**Task item**. Begin at the line bearing "total: 4491.00 -> 4721.00". Transcribe it and all subsequent lines of the material below exactly, and nothing more.

**Extracted records**.
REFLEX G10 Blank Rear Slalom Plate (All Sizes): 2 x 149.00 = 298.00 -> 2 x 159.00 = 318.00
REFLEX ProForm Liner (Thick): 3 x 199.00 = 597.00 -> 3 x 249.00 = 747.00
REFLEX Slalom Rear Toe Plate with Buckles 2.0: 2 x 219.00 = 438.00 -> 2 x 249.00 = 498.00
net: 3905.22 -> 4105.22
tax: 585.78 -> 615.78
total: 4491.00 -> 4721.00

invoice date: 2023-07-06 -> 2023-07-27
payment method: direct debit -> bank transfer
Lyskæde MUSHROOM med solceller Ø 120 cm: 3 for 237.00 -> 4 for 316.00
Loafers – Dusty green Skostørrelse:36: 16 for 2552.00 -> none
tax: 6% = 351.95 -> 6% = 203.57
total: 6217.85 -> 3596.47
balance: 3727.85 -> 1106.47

**Response for this exercise**.
total: 4491.00 -> 4721.00

invoice date: 2023-07-06 -> 2023-07-27
payment method: direct debit -> bank transfer
Lyskæde MUSHROOM med solceller Ø 120 cm: 3 for 237.00 -> 4 for 316.00
Loafers – Dusty green Skostørrelse:36: 16 for 2552.00 -> none
tax: 6% = 351.95 -> 6% = 203.57
total: 6217.85 -> 3596.47
balance: 3727.85 -> 1106.47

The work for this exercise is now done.